Department of Nephrology, Ghent University Hospital, 9000 Ghent, Belgium.
Department of Pathology, Ghent University Hospital, 9000 Ghent, Belgium.
Int J Mol Sci. 2024 Aug 29;25(17):9358. doi: 10.3390/ijms25179358.

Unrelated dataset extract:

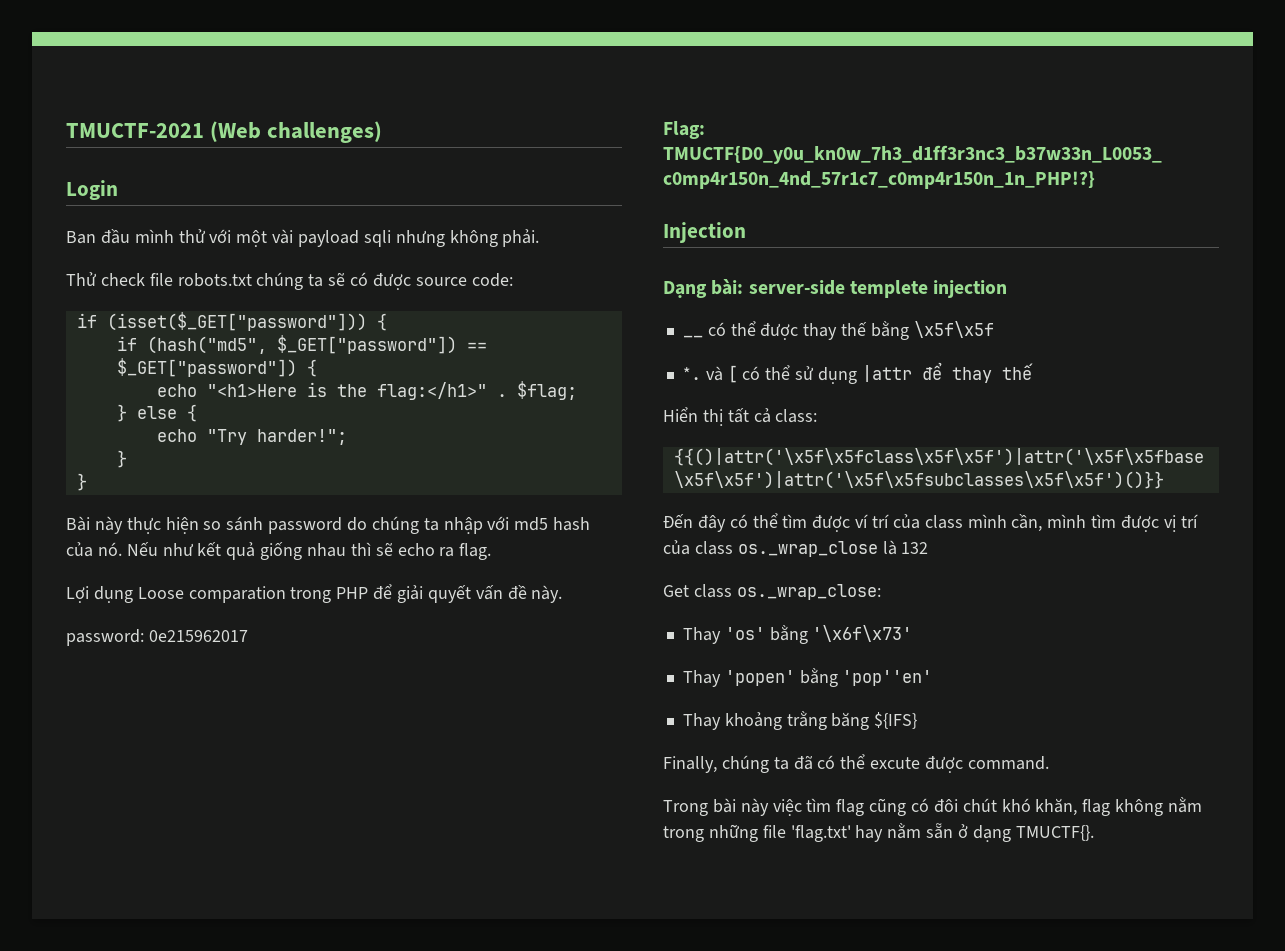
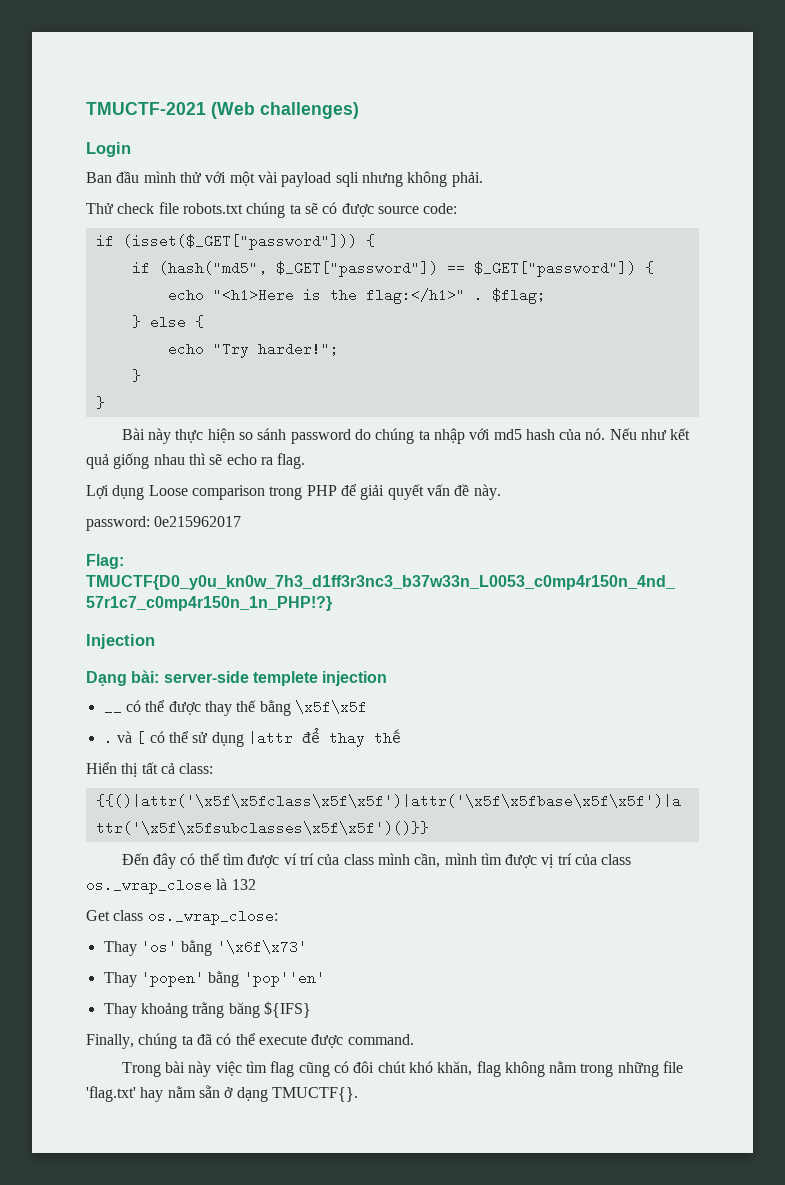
[188,586,286,603] comparation -> [191,485,265,500] comparison
[682,367,701,380] *. -> [103,731,113,745] .
[870,757,921,769] excute -> [258,1035,307,1045] execute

Amyloidosis diagnosis relies on Congo red staining with immunohistochemistry and immunofluorescence for subtyping but lacks sensitivity and specificity. Laser-microdissection mass spectroscopy offers better accuracy but is complex and requires extensive sample preparation. Attenuated total reflectance-Fourier transform infrared (ATR-FTIR) spectroscopy offers a promising alternative for amyloidosis characterization. Cardiac tissue sections from nine patients with amyloidosis and 20 heart transplant recipients were analyzed using ATR-FTIR spectroscopy. Partial least squares discriminant analysis (PLS-DA), principal component analysis (PCA), and hierarchical cluster analysis (HCA) models were used to differentiate healthy post-transplant cardiac tissue from amyloidosis samples and identify amyloidosis subtypes [κ light chain ( = 1), λ light chain ( = 3), and transthyretin ( = 5)]. Leave-one-out cross-validation (LOOCV) was employed to assess the performance of the PLS-DA model. Significant spectral differences were found in the 1700-1500 cm and 1300-1200 cm regions, primarily related to proteins. The PLS-DA model explained 85.8% of the variance, showing clear clustering between groups. PCA in the 1712-1711 cm, 1666-1646 cm, and 1385-1383 cm regions also identified two clear clusters. The PCA and the HCA model in the 1646-1642 cm region distinguished κ light chain, λ light chain, and transthyretin cases. This pilot study suggests ATR-FTIR spectroscopy as a novel, non-destructive, rapid, and inexpensive tool for diagnosing and subtyping amyloidosis. This study was limited by a small dataset and variability in measurements across different instruments and laboratories. The PLS-DA model's performance may suffer from overfitting and class imbalance. Larger, more diverse datasets are needed for validation.
淀粉样变的诊断依赖于刚果红染色结合免疫组化和免疫荧光进行亚型分类,但缺乏敏感性和特异性。激光微切割质谱分析提供了更好的准确性,但复杂且需要广泛的样本制备。衰减全反射-傅里叶变换红外(ATR-FTIR)光谱分析为淀粉样变特征提供了一种很有前途的替代方法。使用 ATR-FTIR 光谱分析了 9 例淀粉样变患者和 20 例心脏移植受者的心脏组织切片。采用偏最小二乘判别分析(PLS-DA)、主成分分析(PCA)和层次聚类分析(HCA)模型来区分健康的移植后心脏组织与淀粉样变样本,并鉴定淀粉样变亚型[κ 轻链( = 1)、λ 轻链( = 3)和转甲状腺素( = 5)]。采用留一法交叉验证(LOOCV)评估 PLS-DA 模型的性能。在 1700-1500 cm 和 1300-1200 cm 区域发现了显著的光谱差异,主要与蛋白质有关。PLS-DA 模型解释了 85.8%的方差,显示出组间明显的聚类。在 1712-1711 cm、1666-1646 cm 和 1385-1383 cm 区域的 PCA 也确定了两个明显的聚类。在 1646-1642 cm 区域的 PCA 和 HCA 模型区分了 κ 轻链、λ 轻链和转甲状腺素病例。这项初步研究表明,ATR-FTIR 光谱分析是一种新颖、非破坏性、快速且廉价的诊断和淀粉样变亚型分类工具。本研究受到数据集小、不同仪器和实验室之间测量值的变异性以及 PLS-DA 模型可能因过度拟合和类不平衡而性能下降的限制。需要更大、更多样化的数据集进行验证。